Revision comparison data
_____

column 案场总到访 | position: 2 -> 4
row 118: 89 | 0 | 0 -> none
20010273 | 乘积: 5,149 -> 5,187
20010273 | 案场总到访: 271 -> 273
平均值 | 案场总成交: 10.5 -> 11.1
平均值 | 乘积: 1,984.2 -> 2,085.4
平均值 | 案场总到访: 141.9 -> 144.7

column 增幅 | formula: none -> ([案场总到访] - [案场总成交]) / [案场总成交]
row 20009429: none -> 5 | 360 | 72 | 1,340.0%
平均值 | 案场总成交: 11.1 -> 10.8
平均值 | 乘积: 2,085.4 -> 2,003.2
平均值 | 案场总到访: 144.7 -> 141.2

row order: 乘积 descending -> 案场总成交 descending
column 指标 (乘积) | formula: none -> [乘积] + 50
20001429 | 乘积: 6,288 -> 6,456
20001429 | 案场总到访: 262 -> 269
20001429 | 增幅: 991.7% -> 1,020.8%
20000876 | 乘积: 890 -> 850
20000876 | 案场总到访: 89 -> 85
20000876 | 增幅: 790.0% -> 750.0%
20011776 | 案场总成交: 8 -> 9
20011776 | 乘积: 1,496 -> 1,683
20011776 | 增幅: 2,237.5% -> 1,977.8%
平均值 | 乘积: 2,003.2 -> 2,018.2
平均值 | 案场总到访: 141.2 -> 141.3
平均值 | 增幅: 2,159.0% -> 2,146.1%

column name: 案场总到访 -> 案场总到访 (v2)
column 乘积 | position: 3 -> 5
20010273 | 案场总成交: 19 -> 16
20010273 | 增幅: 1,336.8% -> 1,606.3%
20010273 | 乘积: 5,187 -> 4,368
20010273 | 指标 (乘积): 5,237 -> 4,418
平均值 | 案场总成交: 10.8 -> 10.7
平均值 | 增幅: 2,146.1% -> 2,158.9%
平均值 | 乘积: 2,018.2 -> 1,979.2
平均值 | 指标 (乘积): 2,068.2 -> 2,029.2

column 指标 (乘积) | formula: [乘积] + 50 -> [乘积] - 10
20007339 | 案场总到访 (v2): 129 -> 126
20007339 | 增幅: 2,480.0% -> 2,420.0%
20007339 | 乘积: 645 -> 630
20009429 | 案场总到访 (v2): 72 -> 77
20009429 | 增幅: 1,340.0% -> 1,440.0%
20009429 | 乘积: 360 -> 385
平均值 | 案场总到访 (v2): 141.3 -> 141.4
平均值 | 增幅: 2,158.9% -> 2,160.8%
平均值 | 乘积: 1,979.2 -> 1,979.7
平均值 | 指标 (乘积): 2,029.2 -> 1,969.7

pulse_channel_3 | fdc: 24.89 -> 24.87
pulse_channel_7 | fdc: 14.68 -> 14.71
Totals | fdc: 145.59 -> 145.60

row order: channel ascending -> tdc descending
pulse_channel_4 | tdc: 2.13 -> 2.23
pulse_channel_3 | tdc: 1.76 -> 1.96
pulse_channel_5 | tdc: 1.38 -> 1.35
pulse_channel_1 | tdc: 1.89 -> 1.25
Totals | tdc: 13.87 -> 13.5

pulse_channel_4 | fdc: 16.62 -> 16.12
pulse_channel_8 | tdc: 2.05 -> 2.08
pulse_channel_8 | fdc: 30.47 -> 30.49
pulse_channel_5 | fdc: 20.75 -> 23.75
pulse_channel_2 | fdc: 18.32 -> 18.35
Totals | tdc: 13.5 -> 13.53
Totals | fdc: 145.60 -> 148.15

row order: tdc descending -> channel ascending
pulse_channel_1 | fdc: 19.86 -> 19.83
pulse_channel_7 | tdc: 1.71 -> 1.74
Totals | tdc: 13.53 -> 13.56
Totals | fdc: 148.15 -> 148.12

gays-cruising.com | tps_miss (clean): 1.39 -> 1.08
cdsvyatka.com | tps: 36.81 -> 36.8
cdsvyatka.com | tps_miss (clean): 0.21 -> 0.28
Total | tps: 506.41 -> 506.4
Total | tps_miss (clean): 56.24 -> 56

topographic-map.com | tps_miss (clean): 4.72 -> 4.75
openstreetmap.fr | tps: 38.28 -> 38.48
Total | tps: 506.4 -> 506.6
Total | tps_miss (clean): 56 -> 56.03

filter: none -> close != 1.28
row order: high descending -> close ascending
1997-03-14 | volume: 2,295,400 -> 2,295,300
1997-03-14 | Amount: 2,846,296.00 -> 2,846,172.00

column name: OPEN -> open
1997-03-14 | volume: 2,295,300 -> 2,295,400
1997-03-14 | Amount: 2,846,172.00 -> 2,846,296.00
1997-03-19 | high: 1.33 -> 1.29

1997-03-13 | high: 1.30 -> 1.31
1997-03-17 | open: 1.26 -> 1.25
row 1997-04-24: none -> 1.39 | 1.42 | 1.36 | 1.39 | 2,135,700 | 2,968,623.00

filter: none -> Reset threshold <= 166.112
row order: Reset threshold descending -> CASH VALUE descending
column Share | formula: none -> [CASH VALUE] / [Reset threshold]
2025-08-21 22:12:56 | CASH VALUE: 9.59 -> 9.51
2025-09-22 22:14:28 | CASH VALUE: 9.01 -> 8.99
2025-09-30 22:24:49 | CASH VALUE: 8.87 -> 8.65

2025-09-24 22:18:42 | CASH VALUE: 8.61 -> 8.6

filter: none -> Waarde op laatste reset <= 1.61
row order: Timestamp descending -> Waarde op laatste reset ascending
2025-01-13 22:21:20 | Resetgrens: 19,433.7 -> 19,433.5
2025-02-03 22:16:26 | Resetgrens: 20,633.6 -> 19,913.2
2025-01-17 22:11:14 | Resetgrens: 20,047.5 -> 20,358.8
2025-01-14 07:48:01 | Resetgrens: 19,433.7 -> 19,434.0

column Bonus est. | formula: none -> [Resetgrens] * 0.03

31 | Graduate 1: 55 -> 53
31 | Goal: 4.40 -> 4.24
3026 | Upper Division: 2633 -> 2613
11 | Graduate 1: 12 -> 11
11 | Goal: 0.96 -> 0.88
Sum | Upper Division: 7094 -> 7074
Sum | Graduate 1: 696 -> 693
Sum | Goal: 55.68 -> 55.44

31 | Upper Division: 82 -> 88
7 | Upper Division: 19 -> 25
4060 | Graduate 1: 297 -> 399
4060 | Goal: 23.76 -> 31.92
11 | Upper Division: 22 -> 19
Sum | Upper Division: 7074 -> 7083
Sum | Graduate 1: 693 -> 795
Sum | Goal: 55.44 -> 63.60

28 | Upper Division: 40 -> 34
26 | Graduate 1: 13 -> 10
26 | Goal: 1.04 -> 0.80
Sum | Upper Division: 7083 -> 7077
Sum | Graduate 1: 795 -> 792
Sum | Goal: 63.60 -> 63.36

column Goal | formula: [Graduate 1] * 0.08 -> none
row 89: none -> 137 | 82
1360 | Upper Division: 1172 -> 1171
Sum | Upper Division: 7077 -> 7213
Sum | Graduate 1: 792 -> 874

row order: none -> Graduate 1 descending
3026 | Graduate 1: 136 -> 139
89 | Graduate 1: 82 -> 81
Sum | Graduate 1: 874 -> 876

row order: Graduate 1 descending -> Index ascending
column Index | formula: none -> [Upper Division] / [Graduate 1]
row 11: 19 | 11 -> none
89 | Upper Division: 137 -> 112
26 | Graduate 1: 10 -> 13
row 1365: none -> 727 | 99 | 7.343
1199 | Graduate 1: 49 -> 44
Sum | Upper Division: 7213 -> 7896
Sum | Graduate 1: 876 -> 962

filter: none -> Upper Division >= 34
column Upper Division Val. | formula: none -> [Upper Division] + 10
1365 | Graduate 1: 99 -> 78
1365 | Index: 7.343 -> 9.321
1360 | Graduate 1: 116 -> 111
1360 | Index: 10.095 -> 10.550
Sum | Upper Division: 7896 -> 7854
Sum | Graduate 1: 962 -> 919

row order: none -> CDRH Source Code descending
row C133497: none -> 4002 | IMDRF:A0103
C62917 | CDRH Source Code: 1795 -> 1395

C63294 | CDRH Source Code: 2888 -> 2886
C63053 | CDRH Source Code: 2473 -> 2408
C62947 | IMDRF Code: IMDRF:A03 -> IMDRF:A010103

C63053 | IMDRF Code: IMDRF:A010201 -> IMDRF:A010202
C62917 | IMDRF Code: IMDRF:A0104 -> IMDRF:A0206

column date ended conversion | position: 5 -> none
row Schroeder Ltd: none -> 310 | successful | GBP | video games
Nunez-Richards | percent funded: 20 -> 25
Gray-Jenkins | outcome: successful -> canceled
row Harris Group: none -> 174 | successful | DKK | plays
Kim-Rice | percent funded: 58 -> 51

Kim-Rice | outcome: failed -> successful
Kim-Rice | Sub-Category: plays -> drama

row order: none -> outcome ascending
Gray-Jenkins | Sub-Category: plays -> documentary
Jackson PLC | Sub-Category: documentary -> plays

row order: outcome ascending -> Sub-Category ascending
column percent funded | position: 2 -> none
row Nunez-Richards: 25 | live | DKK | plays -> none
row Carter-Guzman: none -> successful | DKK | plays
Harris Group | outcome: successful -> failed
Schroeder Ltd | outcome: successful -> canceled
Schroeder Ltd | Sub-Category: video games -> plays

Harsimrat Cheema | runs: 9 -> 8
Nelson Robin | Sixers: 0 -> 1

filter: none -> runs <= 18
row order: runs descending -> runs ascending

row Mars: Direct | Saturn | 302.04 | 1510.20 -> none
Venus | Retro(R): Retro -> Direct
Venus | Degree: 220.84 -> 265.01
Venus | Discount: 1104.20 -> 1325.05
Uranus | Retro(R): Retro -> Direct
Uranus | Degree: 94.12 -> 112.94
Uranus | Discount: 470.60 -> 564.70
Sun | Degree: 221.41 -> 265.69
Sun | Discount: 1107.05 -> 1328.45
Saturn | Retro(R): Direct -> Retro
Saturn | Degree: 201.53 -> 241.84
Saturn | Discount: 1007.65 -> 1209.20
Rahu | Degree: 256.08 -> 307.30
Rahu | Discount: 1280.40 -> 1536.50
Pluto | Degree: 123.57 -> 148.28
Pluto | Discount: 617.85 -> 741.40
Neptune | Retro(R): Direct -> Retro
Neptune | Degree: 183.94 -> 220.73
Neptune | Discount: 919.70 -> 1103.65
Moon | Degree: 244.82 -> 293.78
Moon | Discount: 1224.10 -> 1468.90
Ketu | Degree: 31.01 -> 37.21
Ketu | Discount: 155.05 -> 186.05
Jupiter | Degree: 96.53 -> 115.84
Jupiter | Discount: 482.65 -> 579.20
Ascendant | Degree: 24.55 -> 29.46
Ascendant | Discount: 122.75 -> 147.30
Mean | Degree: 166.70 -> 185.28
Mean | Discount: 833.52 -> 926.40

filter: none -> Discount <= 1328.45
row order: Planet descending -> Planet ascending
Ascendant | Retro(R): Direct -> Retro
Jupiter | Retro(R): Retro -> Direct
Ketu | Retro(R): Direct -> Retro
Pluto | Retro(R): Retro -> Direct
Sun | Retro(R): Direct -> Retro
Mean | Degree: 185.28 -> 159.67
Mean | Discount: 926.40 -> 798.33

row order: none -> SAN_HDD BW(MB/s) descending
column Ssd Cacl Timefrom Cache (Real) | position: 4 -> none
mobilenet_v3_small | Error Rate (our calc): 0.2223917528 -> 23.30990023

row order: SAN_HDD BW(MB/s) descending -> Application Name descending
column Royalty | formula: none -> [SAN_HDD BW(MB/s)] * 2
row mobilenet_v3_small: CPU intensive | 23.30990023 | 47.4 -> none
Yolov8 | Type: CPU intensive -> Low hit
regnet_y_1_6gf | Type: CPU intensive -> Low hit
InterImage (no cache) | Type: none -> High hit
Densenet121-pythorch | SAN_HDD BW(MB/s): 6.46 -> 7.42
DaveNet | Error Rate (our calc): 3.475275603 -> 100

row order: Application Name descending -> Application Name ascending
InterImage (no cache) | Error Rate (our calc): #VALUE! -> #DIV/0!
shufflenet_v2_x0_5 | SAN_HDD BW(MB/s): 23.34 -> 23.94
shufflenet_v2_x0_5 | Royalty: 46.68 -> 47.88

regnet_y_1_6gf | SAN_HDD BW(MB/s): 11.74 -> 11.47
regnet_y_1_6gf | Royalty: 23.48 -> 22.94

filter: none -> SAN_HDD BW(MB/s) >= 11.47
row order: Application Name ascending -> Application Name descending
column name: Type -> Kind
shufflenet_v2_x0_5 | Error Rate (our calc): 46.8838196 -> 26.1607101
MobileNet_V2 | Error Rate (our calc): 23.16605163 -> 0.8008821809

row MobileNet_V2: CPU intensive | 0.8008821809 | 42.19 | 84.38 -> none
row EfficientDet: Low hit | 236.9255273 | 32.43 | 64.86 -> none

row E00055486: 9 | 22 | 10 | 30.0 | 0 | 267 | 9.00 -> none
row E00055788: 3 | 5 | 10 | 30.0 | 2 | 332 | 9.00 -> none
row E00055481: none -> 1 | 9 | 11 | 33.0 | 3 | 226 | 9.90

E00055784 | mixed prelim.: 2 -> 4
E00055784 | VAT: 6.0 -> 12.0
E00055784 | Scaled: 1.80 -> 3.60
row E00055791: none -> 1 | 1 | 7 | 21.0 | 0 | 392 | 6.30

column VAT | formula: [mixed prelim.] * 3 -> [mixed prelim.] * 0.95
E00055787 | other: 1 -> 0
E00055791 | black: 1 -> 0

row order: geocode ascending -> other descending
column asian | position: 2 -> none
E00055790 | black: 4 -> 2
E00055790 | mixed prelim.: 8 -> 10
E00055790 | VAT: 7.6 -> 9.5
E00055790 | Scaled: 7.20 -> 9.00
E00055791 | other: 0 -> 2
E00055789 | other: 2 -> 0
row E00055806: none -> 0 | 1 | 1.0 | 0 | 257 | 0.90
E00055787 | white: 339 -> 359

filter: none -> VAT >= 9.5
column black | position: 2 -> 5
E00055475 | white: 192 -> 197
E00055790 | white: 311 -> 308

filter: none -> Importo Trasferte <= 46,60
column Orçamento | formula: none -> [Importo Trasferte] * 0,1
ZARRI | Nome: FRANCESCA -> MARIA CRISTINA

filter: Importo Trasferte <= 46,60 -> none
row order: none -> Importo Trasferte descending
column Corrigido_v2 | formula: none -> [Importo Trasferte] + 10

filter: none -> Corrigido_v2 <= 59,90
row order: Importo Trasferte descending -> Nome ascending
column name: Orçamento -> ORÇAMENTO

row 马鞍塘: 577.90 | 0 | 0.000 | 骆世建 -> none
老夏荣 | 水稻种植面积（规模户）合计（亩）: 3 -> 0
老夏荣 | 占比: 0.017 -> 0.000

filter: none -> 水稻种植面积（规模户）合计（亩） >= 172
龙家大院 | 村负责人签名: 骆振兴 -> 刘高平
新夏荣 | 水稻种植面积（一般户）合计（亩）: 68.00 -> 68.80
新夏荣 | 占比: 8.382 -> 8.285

_____

### WHAT THIS TASK INVOLVES
Your answer should consist of each line of the data above in which the word "clean" occurs.

### SOLUTION
gays-cruising.com | tps_miss (clean): 1.39 -> 1.08
cdsvyatka.com | tps_miss (clean): 0.21 -> 0.28
Total | tps_miss (clean): 56.24 -> 56
topographic-map.com | tps_miss (clean): 4.72 -> 4.75
Total | tps_miss (clean): 56 -> 56.03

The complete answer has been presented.